Abstract

Abstract This book deals with how empires affect smaller communities such as ethnic groups, religious communities, and local or peripheral populations. It raises the question of how these different types of community were integrated into larger imperial edifices and in which contexts the dialectic between empires and particular communities caused disruption. How did religious discourses or practices reinforce (or subvert) imperial pretenses? How were constructions of identity affected? How were Egyptians accommodated under Islamic rule, Yemenis included in an Arab identity, Aquitanians integrated into the Carolingian Empire, Jews into the Fātimīd caliphate?
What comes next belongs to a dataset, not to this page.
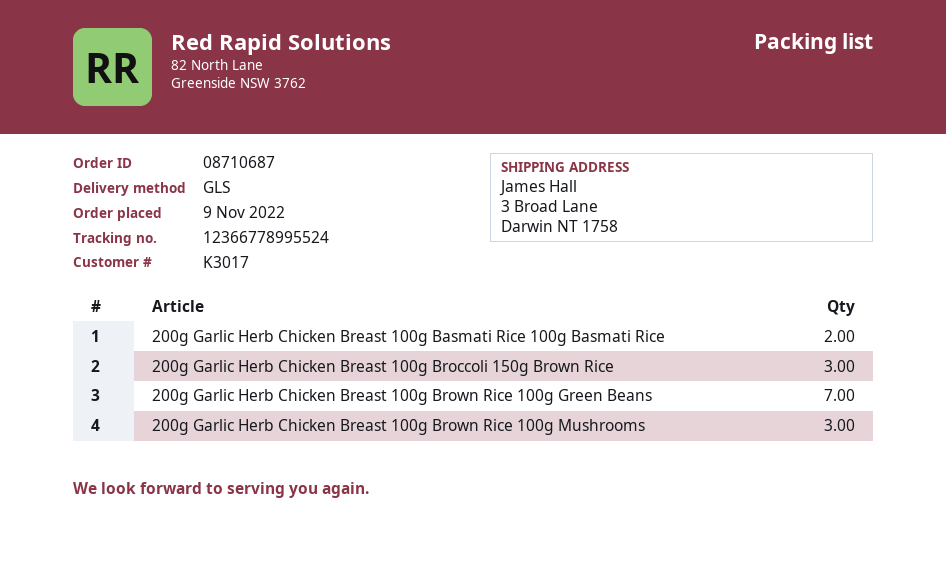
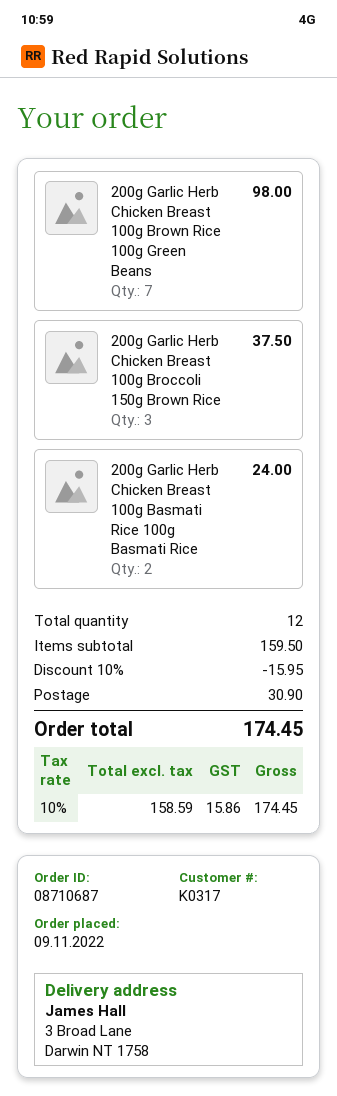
customer number: K3017 -> K0317
200g Garlic Herb Chicken Breast 100g Brown Rice 100g Mushrooms: 3 -> none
Why did the dissolution of Western Rome and the Abbasid caliphate leave different types of polities in their wake? How was the Byzantine Empire preserved in the seventh century; how did the Franks construct theirs in the ninth? How did events in early medieval Rome and Constantinople promote social integration in both a local and a broader framework? Focusing on the post-Roman Mediterranean, the book deals with these questions from a comparative perspective. It considers political structures in the Latin West, Byzantium, and the early Islamic world in a period exceptionally well suited for studying the expansive and erosive dynamics of empires and their interaction with smaller communities. By never adhering to a single overall model and avoiding Western notions of empire, this volume combines individual approaches with collaborative perspectives. The chapters are in-depth studies written in full awareness of the other contributions; taken together, they constitute a major contribution to the advancement of comparative studies on premodern empires.